**What the exercise asks**
Apart from the images, reproduce all of the data word for word.

(Web interface edit records)
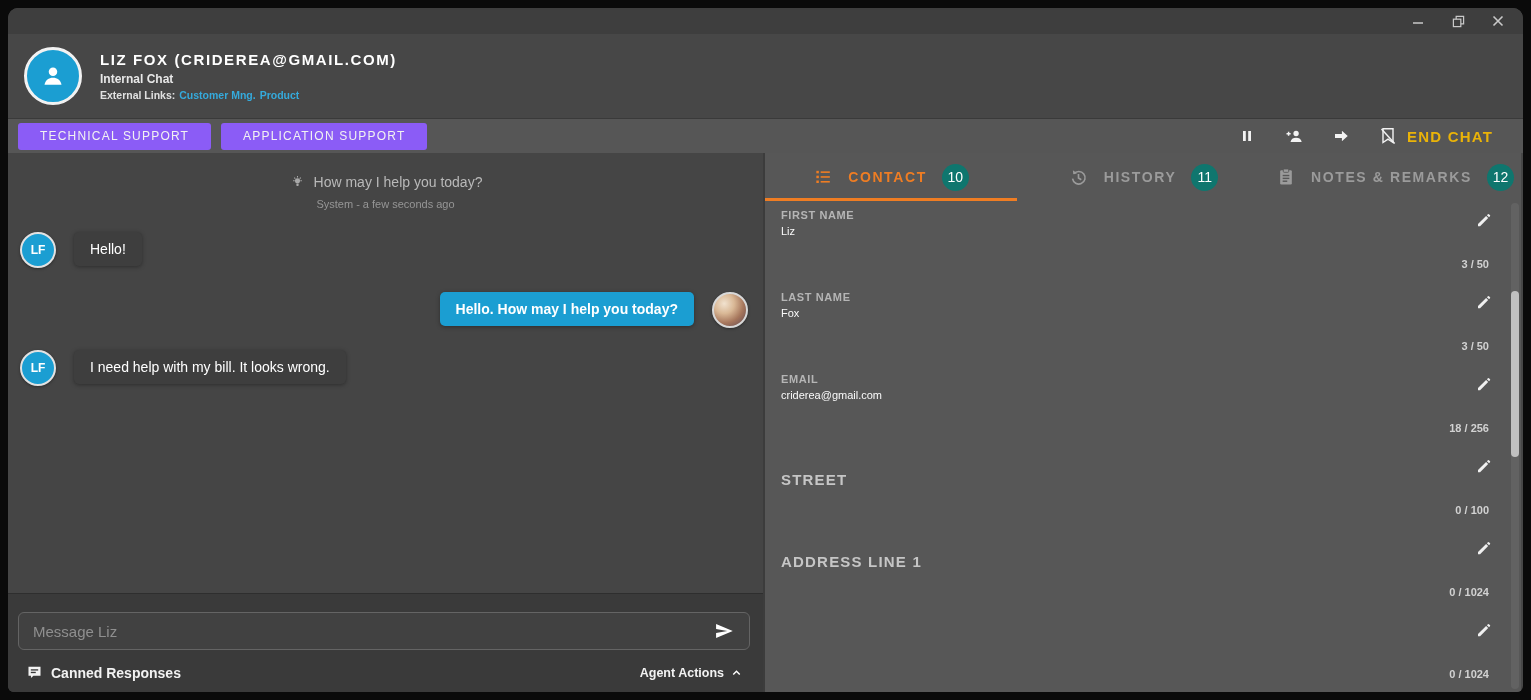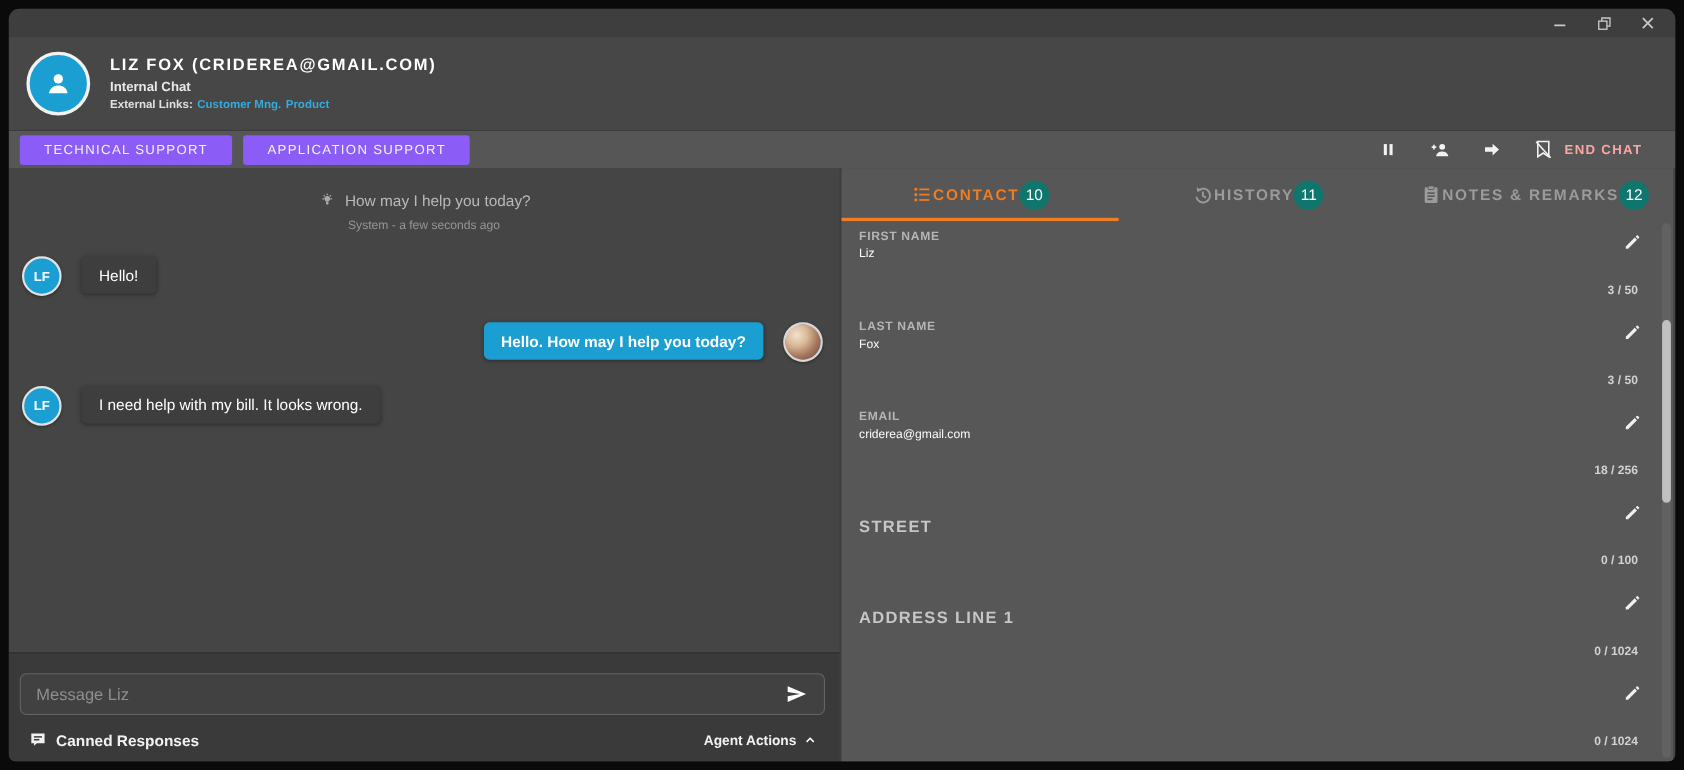--- a/index.html
+++ b/index.html
@@ -30,8 +30,8 @@
     border-radius:3px;height:27px;line-height:27px;padding:0 22px;margin-right:10px;cursor:pointer;}
   .strip-right{margin-left:auto;display:flex;align-items:center;gap:27px;padding-right:30px;}
   .tool-icon{width:20px;height:20px;cursor:pointer;display:flex;align-items:center;justify-content:center;}
-  .endchat{display:flex;align-items:center;gap:9px;cursor:pointer;color:#fca5a5;font-weight:bold;
-    font-size:12px;letter-spacing:1.2px;}
+  .endchat{display:flex;align-items:center;gap:9px;cursor:pointer;color:#eab308;font-weight:bold;
+    font-size:15px;letter-spacing:1.2px;}
 
   
   .content{display:flex;height:540px;}

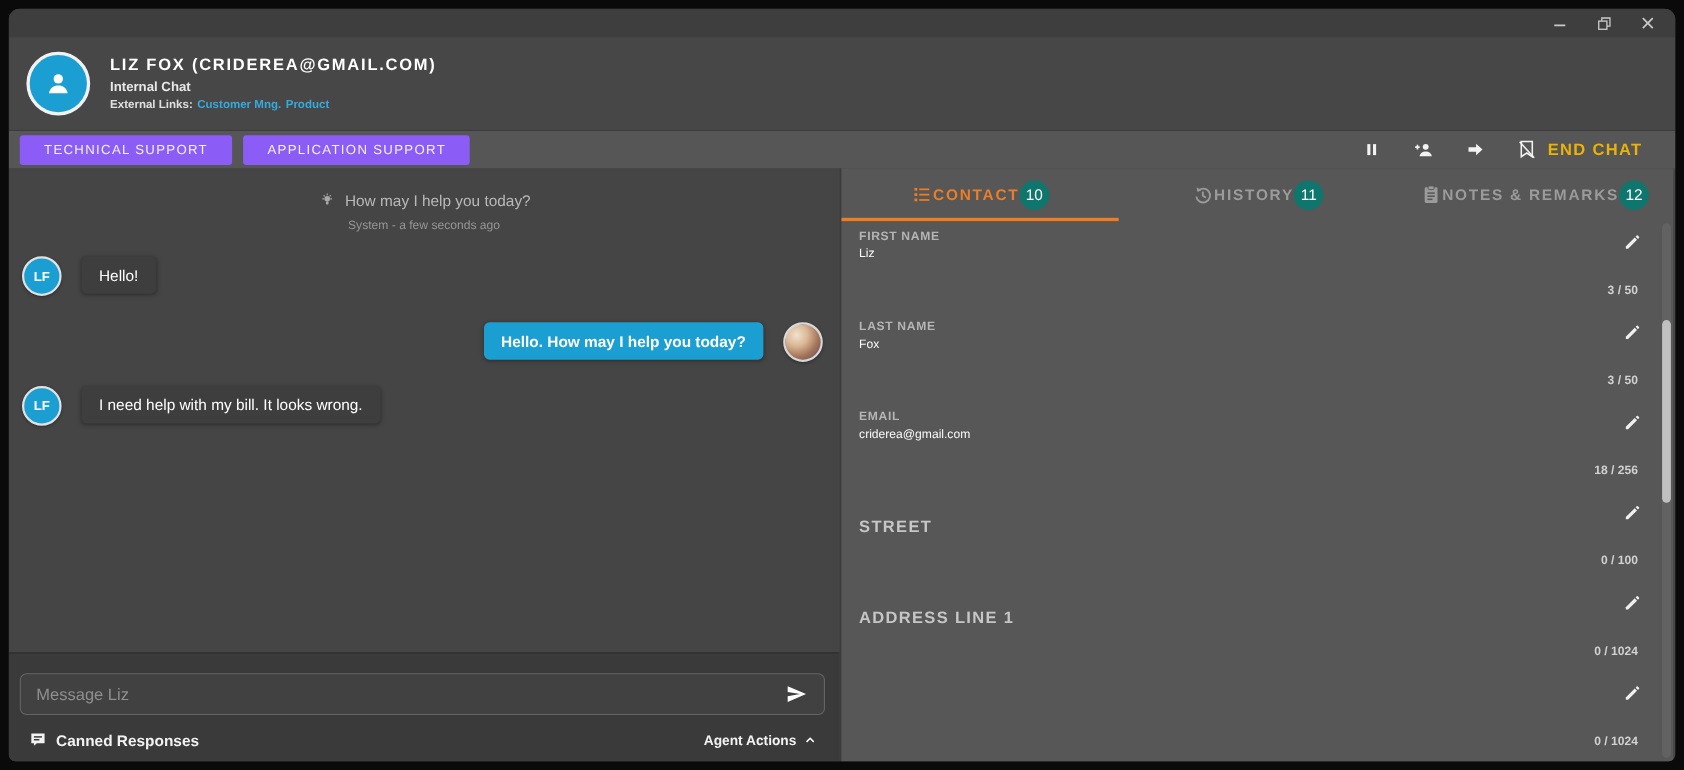--- a/index.html
+++ b/index.html
@@ -68,7 +68,7 @@
   
   .right-panel{width:756px;background:#575757;position:relative;}
   .panel-tabs{height:48px;display:flex;}
-  .ptab{flex:1;display:flex;align-items:center;justify-content:center;gap:0;position:relative;cursor:pointer;
+  .ptab{flex:1;display:flex;align-items:center;justify-content:center;gap:15px;position:relative;cursor:pointer;
     color:#9b9b9b;font-size:14px;font-weight:bold;letter-spacing:1.6px;}
   .ptab.active{color:#ef7d23;}
   .ptab.active::after{content:"";position:absolute;left:0;right:0;bottom:0;height:3px;background:#ef7d23;}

**Result of the exercise**
--- a/index.html
+++ b/index.html
@@ -30,8 +30,8 @@
     border-radius:3px;height:27px;line-height:27px;padding:0 22px;margin-right:10px;cursor:pointer;}
   .strip-right{margin-left:auto;display:flex;align-items:center;gap:27px;padding-right:30px;}
   .tool-icon{width:20px;height:20px;cursor:pointer;display:flex;align-items:center;justify-content:center;}
-  .endchat{display:flex;align-items:center;gap:9px;cursor:pointer;color:#fca5a5;font-weight:bold;
-    font-size:12px;letter-spacing:1.2px;}
+  .endchat{display:flex;align-items:center;gap:9px;cursor:pointer;color:#eab308;font-weight:bold;
+    font-size:15px;letter-spacing:1.2px;}
 
   
   .content{display:flex;height:540px;}

--- a/index.html
+++ b/index.html
@@ -68,7 +68,7 @@
   
   .right-panel{width:756px;background:#575757;position:relative;}
   .panel-tabs{height:48px;display:flex;}
-  .ptab{flex:1;display:flex;align-items:center;justify-content:center;gap:0;position:relative;cursor:pointer;
+  .ptab{flex:1;display:flex;align-items:center;justify-content:center;gap:15px;position:relative;cursor:pointer;
     color:#9b9b9b;font-size:14px;font-weight:bold;letter-spacing:1.6px;}
   .ptab.active{color:#ef7d23;}
   .ptab.active::after{content:"";position:absolute;left:0;right:0;bottom:0;height:3px;background:#ef7d23;}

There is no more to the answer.